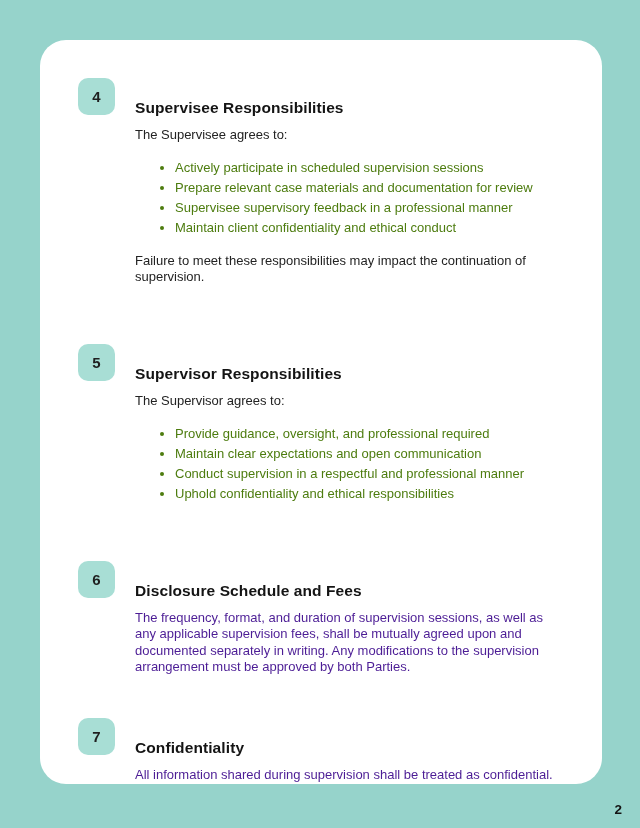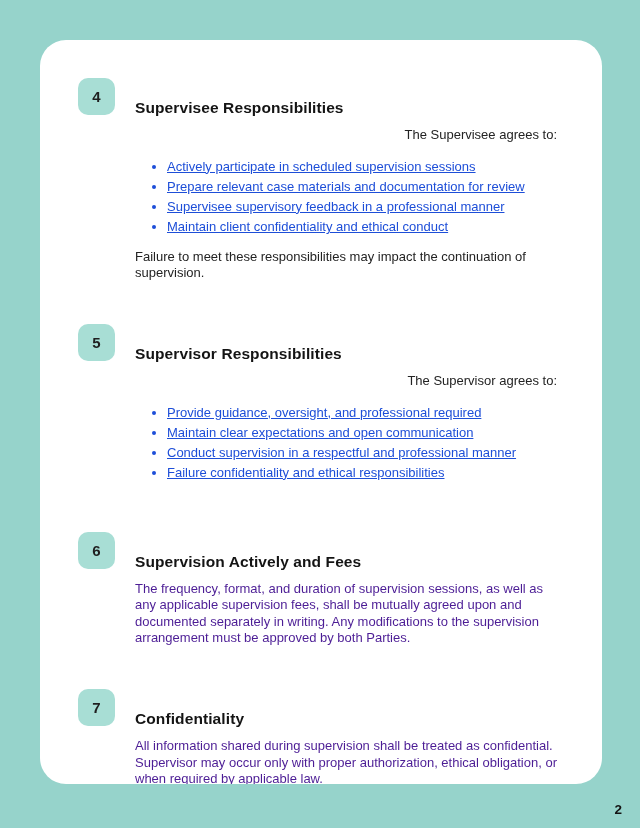--- a/index.html
+++ b/index.html
@@ -68,7 +68,6 @@
     font-size: 13px;
     line-height: 1.28;
     color: #232323;
-    text-align: right;
   }
   .section-bullets {
     margin: 8px;

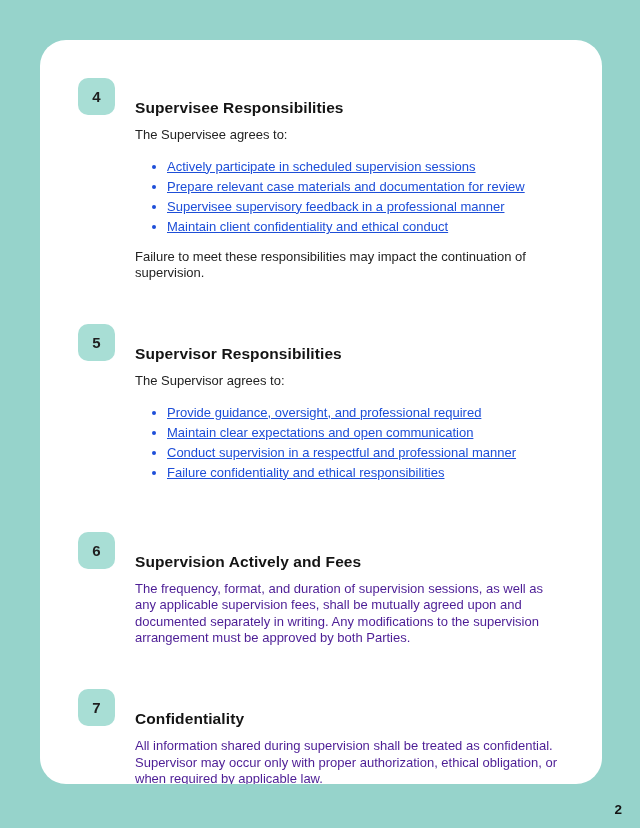--- a/index.html
+++ b/index.html
@@ -70,12 +70,11 @@
     color: #232323;
   }
   .section-bullets {
-    margin: 8px;
+    margin: 16px;
     padding: 0 0 0 24px;
     font-size: 13px;
     line-height: 1.28;
-    color: #1d4ed8;
-    text-decoration: underline;
+    color: #4d7c0f;
   }
   .section-bullets li { margin-bottom: 3.5px; }
   .section-para {

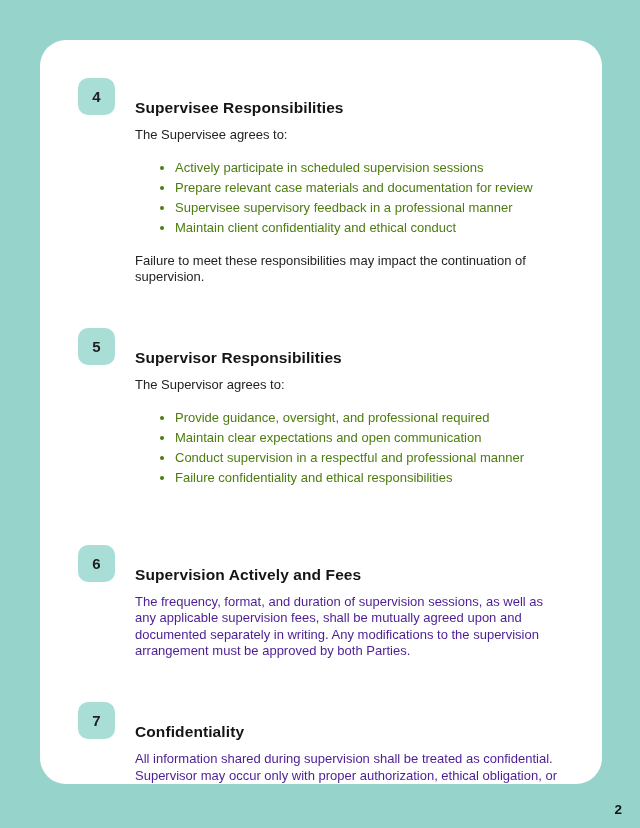--- a/index.html
+++ b/index.html
@@ -85,7 +85,7 @@
     max-width: 425px;
   }
   .section-footer {
-    margin: 13px 0 0 0;
+    margin: 13px 0 16px 0;
     font-size: 13px;
     line-height: 1.28;
     color: #232323;

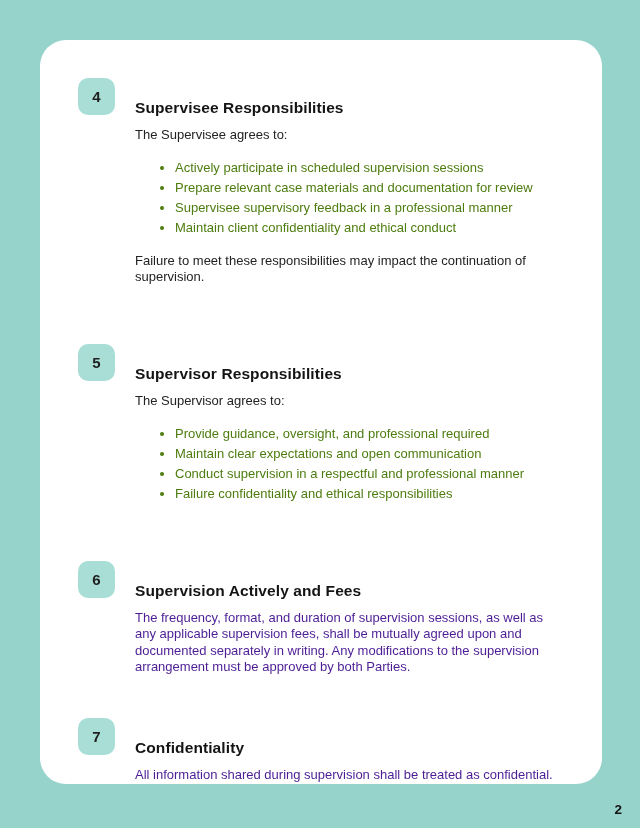--- a/index.html
+++ b/index.html
@@ -131,7 +131,7 @@
               <li>Provide guidance, oversight, and professional required</li>
               <li>Maintain clear expectations and open communication</li>
               <li>Conduct supervision in a respectful and professional manner</li>
-              <li>Failure confidentiality and ethical responsibilities</li>
+              <li>Uphold confidentiality and ethical responsibilities</li>
             </ul>
 
     </div>

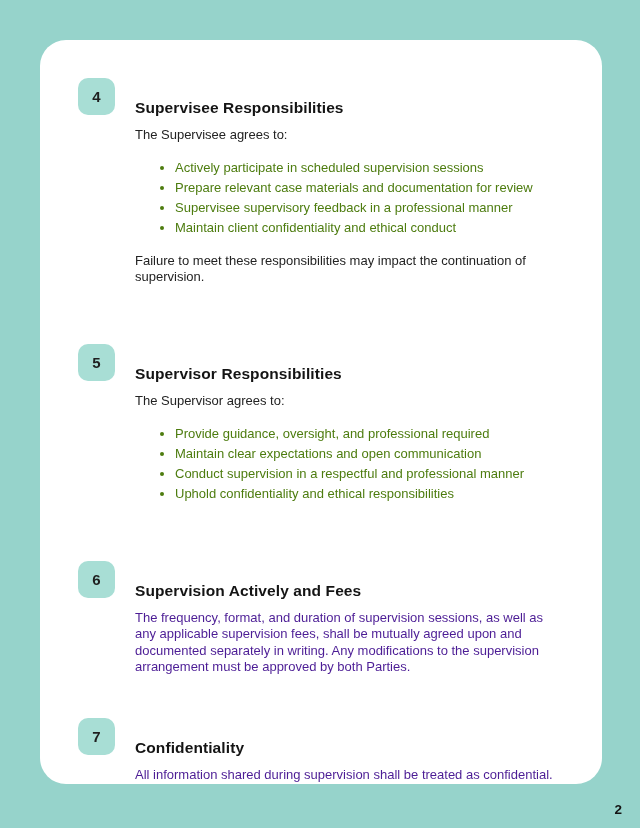--- a/index.html
+++ b/index.html
@@ -140,7 +140,7 @@
   <section class="section">
     <div class="badge">6</div>
     <div class="section-body">
-      <h2 class="section-title">Supervision Actively and Fees</h2>
+      <h2 class="section-title">Disclosure Schedule and Fees</h2>
 
       <p class="section-para">The frequency, format, and duration of supervision sessions, as well as any applicable supervision fees, shall be mutually agreed upon and documented separately in writing. Any modifications to the supervision arrangement must be approved by both Parties.</p>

****************

PROBLEM TO WORK ON | Begin at the first line of the entries and end at the line containing "13px 0 0 0;": write out each line exactly, skipping pictures.

EXERCISE SOLUTION |
--- a/index.html
+++ b/index.html
@@ -68,7 +68,6 @@
     font-size: 13px;
     line-height: 1.28;
     color: #232323;
-    text-align: right;
   }
   .section-bullets {
     margin: 8px;

--- a/index.html
+++ b/index.html
@@ -70,12 +70,11 @@
     color: #232323;
   }
   .section-bullets {
-    margin: 8px;
+    margin: 16px;
     padding: 0 0 0 24px;
     font-size: 13px;
     line-height: 1.28;
-    color: #1d4ed8;
-    text-decoration: underline;
+    color: #4d7c0f;
   }
   .section-bullets li { margin-bottom: 3.5px; }
   .section-para {

--- a/index.html
+++ b/index.html
@@ -85,7 +85,7 @@
     max-width: 425px;
   }
   .section-footer {
-    margin: 13px 0 0 0;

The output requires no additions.